(RECORDED DATA Opens)

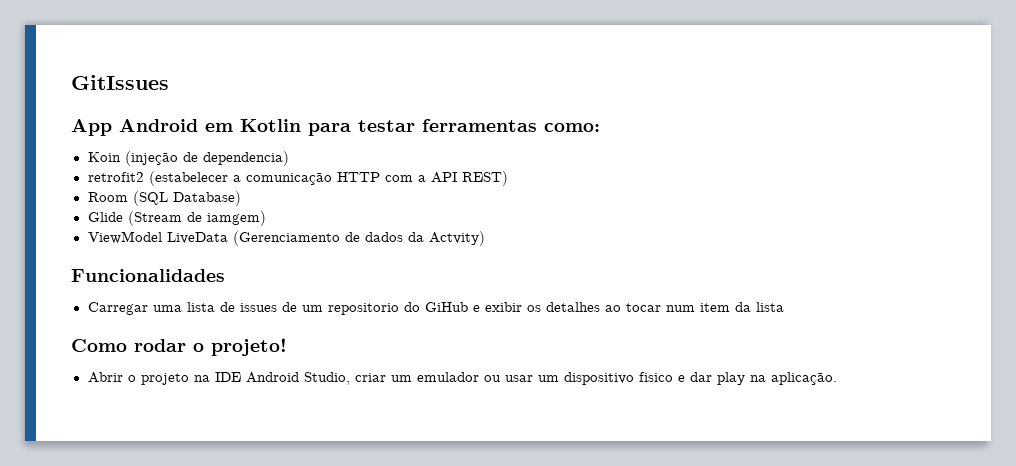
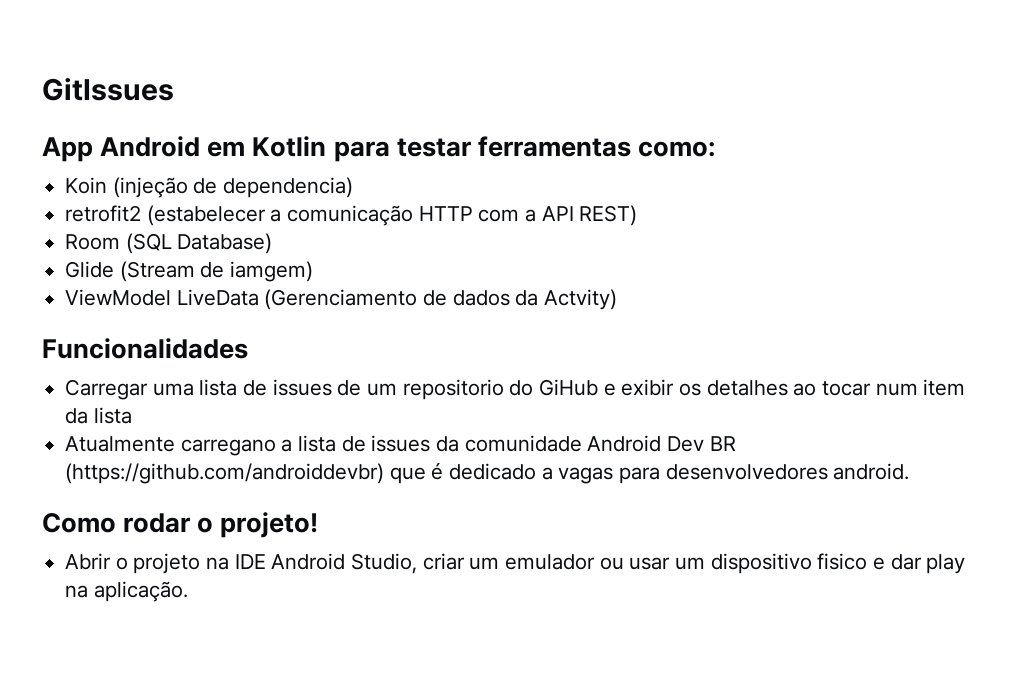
(784, 307) none -> [65,435,736,456] [65,462,910,484] // Atualmente carregano a lista de issues da comunidade Android Dev BR (https://github.com/androiddevbr) que é dedicado a vagas para desenvolvedores android.

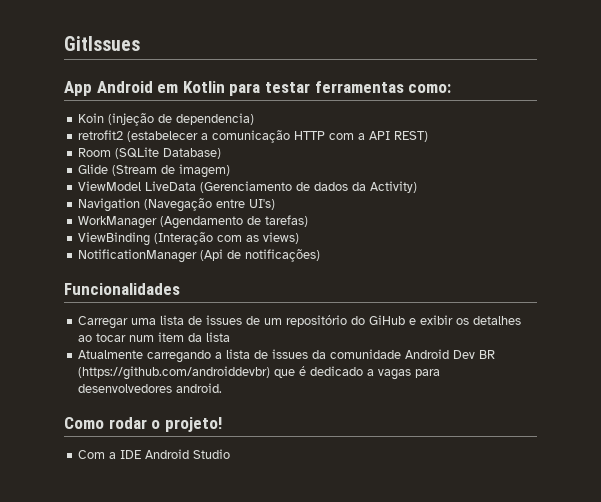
[125,233,172,254] (SQL -> [115,147,160,159] (SQLite
[230,261,314,282] iamgem) -> [179,164,231,178] imagem)
[544,289,618,310] Actvity) -> [370,181,418,193] [78,198,276,212] [78,215,309,229] [78,232,300,246] [78,249,321,263] Activity) // Navigation (Navegação entre UI's) // WorkManager (Agendamento de tarefas) // ViewBinding (Interação com as views) // NotificationManager (Api de notificações)
[402,379,504,400] repositorio -> [286,315,348,327] repositório
[180,439,276,456] carregano -> [147,350,212,363] carregando
[65,553,966,574] [65,581,188,602] Abrir o projeto na IDE Android Studio, criar um emulador ou usar um dispositivo fisico e dar play na aplicação. -> [78,449,231,459] Com a IDE Android Studio

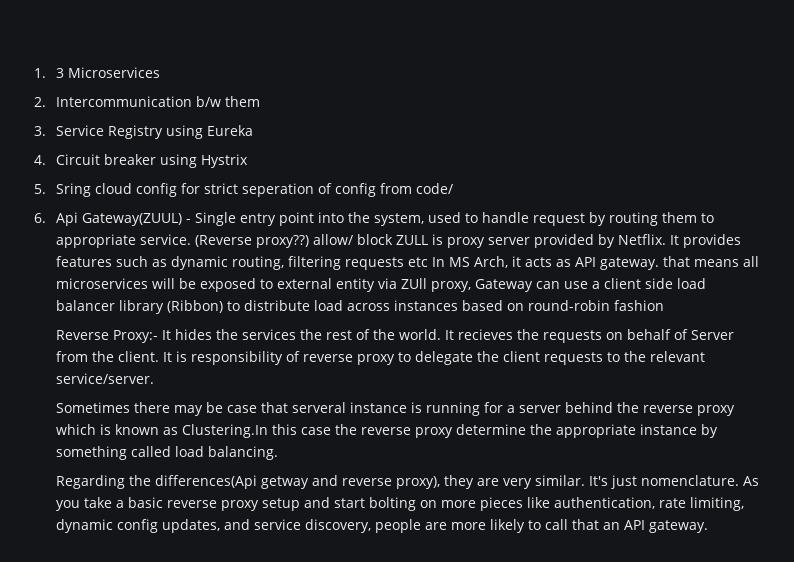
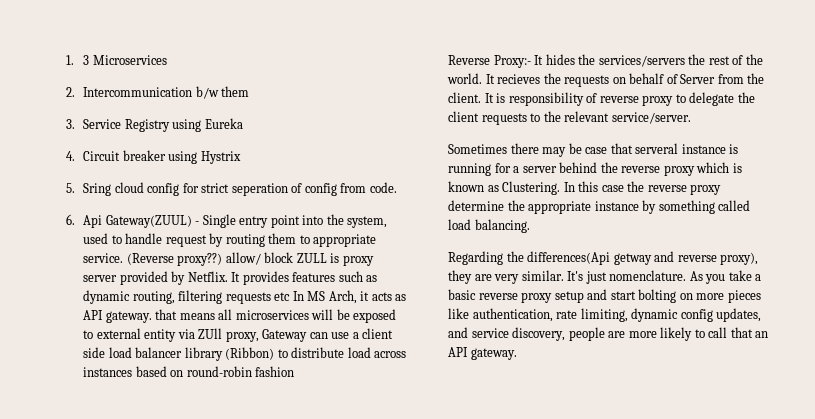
[415,183,453,194] code/ -> [369,182,397,193] code.
[241,329,296,340] services -> [598,55,685,67] services/servers
[181,424,268,438] Clustering.In -> [502,181,575,195] Clustering. In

(RECORDED DATA Closes)

### ACTIVITY
Your job is to copy every entry exactly. Omit the pictures.

### FINISHED EXERCISE
(784, 307) none -> [65,435,736,456] [65,462,910,484] // Atualmente carregano a lista de issues da comunidade Android Dev BR (https://github.com/androiddevbr) que é dedicado a vagas para desenvolvedores android.

[125,233,172,254] (SQL -> [115,147,160,159] (SQLite
[230,261,314,282] iamgem) -> [179,164,231,178] imagem)
[544,289,618,310] Actvity) -> [370,181,418,193] [78,198,276,212] [78,215,309,229] [78,232,300,246] [78,249,321,263] Activity) // Navigation (Navegação entre UI's) // WorkManager (Agendamento de tarefas) // ViewBinding (Interação com as views) // NotificationManager (Api de notificações)
[402,379,504,400] repositorio -> [286,315,348,327] repositório
[180,439,276,456] carregano -> [147,350,212,363] carregando
[65,553,966,574] [65,581,188,602] Abrir o projeto na IDE Android Studio, criar um emulador ou usar um dispositivo fisico e dar play na aplicação. -> [78,449,231,459] Com a IDE Android Studio

[415,183,453,194] code/ -> [369,182,397,193] code.
[241,329,296,340] services -> [598,55,685,67] services/servers
[181,424,268,438] Clustering.In -> [502,181,575,195] Clustering. In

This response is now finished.